Charles J. Barnhill, Jr., Judson H. Miner, Chicago, Ill., for plaintiffs.

Bernard Carey, State's Atty., William J. Scott, Atty. Gen., Chicago, Ill., for defendants.

MEMORANDUM OPINION AND ORDER

CROWLEY, District Judge.

This is a class action for employment discrimination brought pursuant to Title VII of the Civil Rights Act of 1964, 42 U.S.C. § 2000e et seq., and § 1 of the 1871 Civil Rights Act, 42 U.S.C. § 1983. Jurisdiction is based on 42 U.S.C. § 2000e-2(a)(2) and 28 U.S.C. § 1343. The plaintiffs are a group of black employees who worked for the Cook County Department of Public Aid (hereafter CCDPA) until it was merged into the Illinois Department of Public Aid (hereafter IDPA) effective January 1, 1974, at which time they became employees of IDPA. Defendants are those persons who were heads of the various local government agencies which had responsibility for administration of the public aid programs in Cook County during the period of time in question. These defendants are the Directors of the Cook County and State of Illinois Departments of Public Aid, the President of the Cook County Board of Commissioners and the Director of the Illinois Department of Personnel. Currently before the Court are cross-motions for summary judgment.

Plaintiffs allege that the administration of public assistance programs in Cook County is carried out by "case-workers" whose job classifications are divided into seven levels. As to the three lowest levels, plaintiffs allege that a racially discriminatory classification system was established and maintained whereby the two lowest classification levels (Case Aide Trainee and Case Aide) were composed primarily of black workers while the next higher classification level (Caseworker I) was staffed primarily by white workers.1 This racial disparity, plaintiffs allege, was the result of the requirement that employees seeking promotion to the third level possess a college degree and pass a written examination. In December, 1972, the degree requirement was replaced with work experience. However, plaintiffs allege that the racial disparity continued. While apparently neutral on its face, plaintiffs allege that these promotion requirements had a disparate impact on black employees in violation of Title VII.

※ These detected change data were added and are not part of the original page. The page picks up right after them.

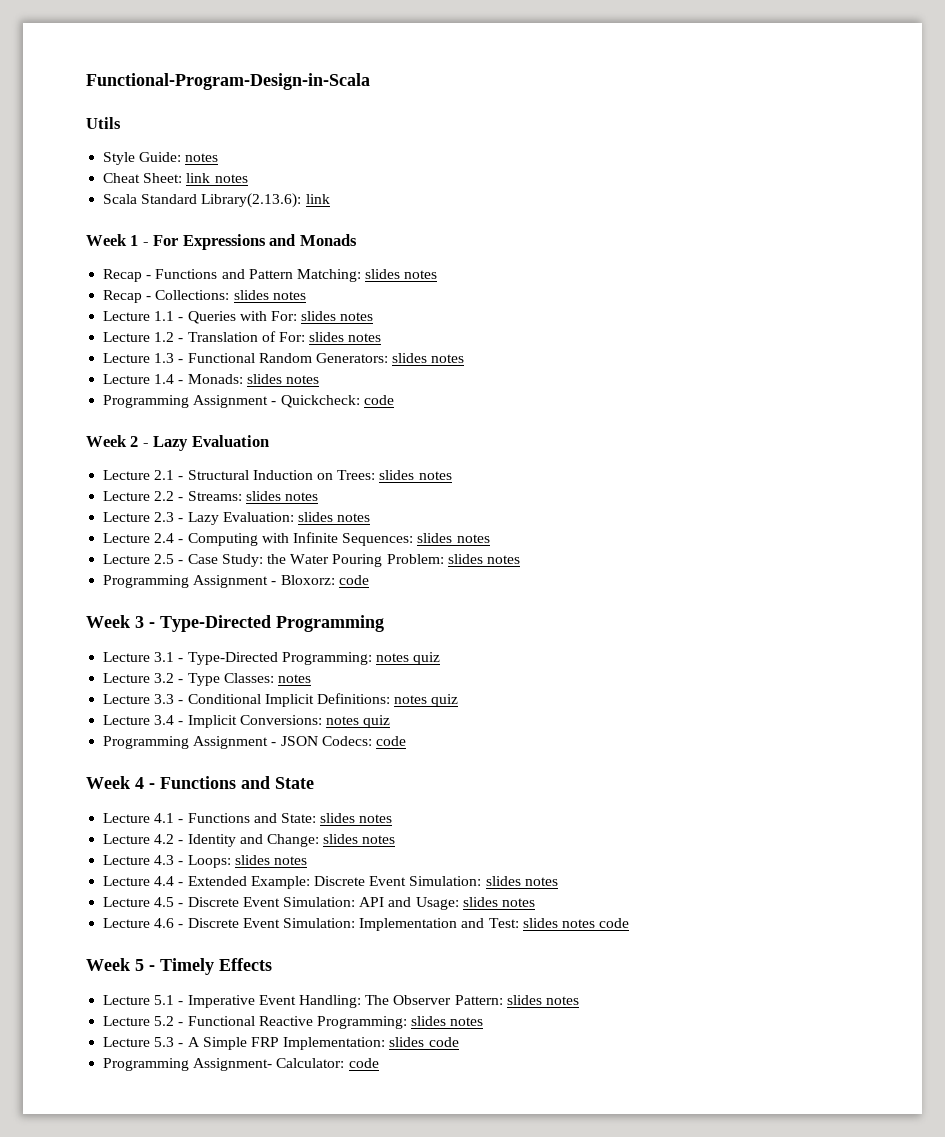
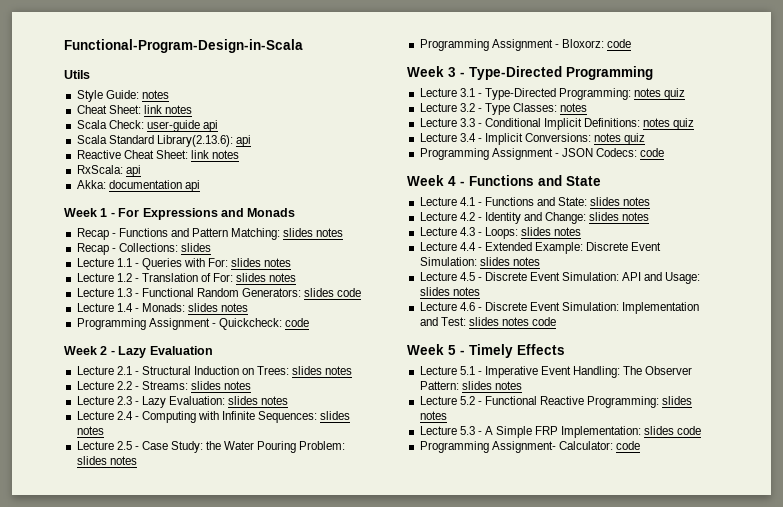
+ Scala Check: user-guide api
- Scala Standard Library(2.13.6): link
+ Scala Standard Library(2.13.6): api
+ Reactive Cheat Sheet: link notes
+ RxScala: api
+ Akka: documentation api
- Recap - Collections: slides notes
+ Recap - Collections: slides
- Lecture 1.3 - Functional Random Generators: slides notes
+ Lecture 1.3 - Functional Random Generators: slides code

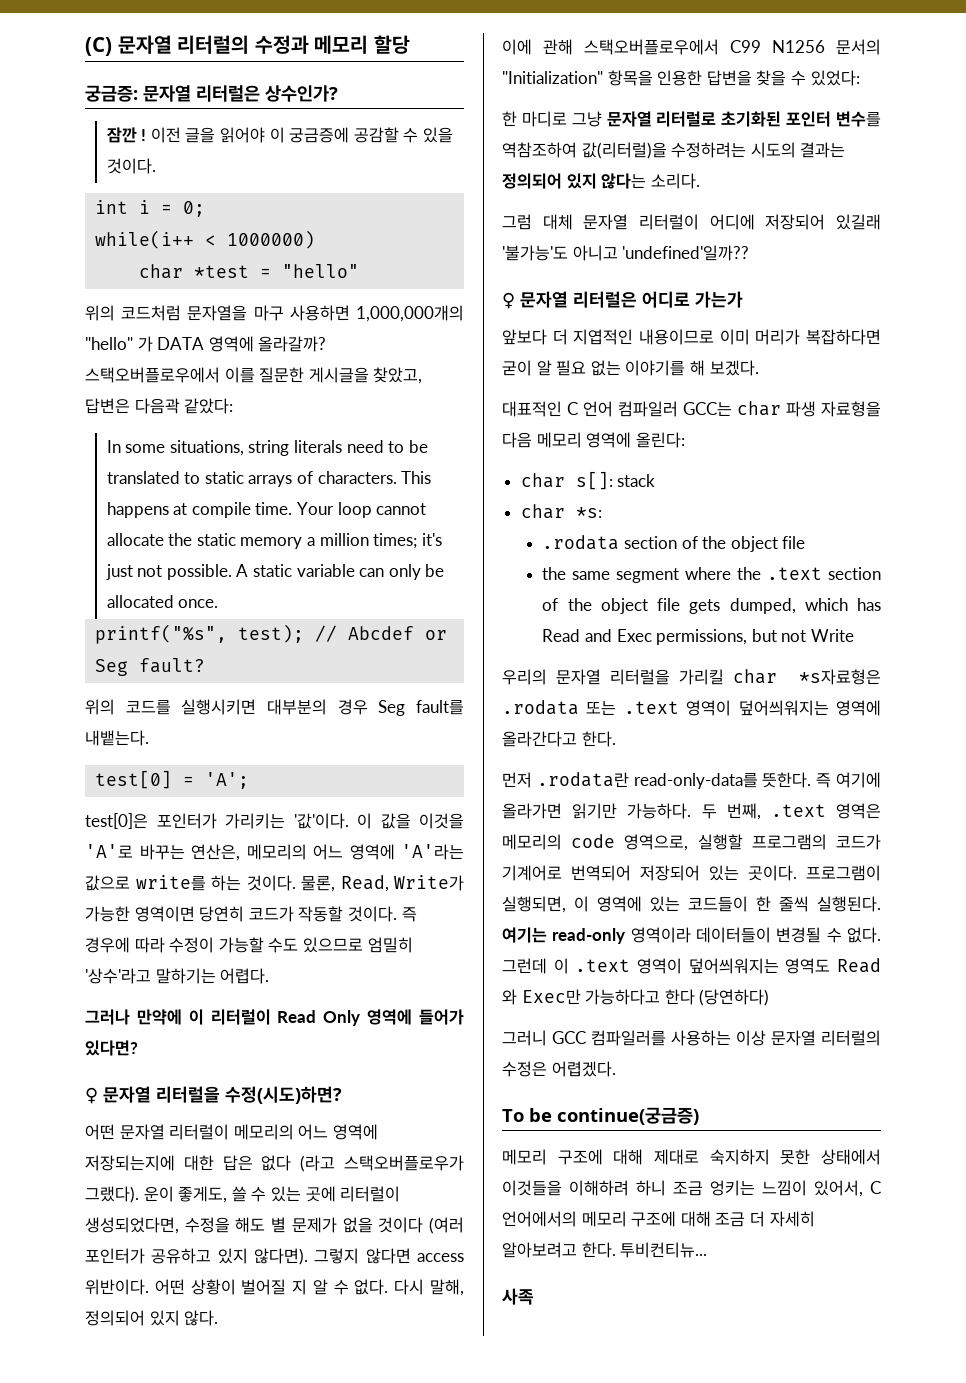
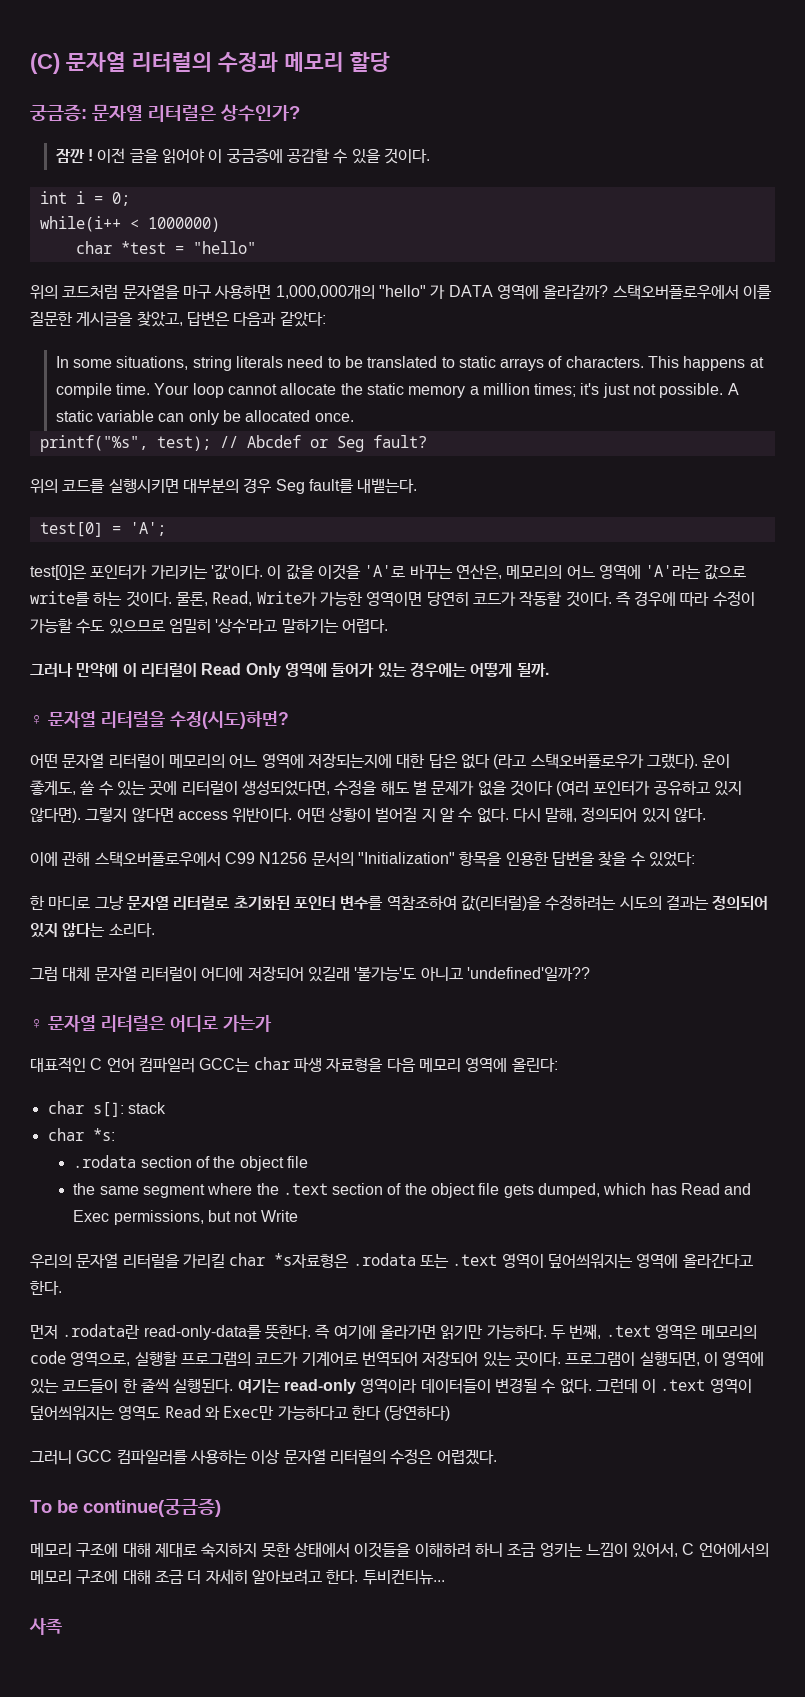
- 스택오버플로우에서 이를 질문한 게시글을 찾았고, 답변은 다음곽 같았다:
+ 스택오버플로우에서 이를 질문한 게시글을 찾았고, 답변은 다음과 같았다:
- 그러나 만약에 이 리터럴이 Read Only 영역에 들어가 있다면?
+ 그러나 만약에 이 리터럴이 Read Only 영역에 들어가 있는 경우에는 어떻게 될까.
- 앞보다 더 지엽적인 내용이므로 이미 머리가 복잡하다면 굳이 알 필요 없는 이야기를 해 보겠다.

Further, plaintiffs allege that while on paper the third level jobs involved greater responsibilities, in fact Case Aides and Case Aide Trainees performed the same tasks as the higher paid Caseworkers I. While the most flagrant discriminatory elements of this system were eliminated in 1975 when the IDPA conducted a wholesale redefinition of job titles and reclassification of all employees, the continuing effects of the system are still felt by black employees.2 Accordingly, plaintiffs seek to be "made whole" in the form of a back pay award.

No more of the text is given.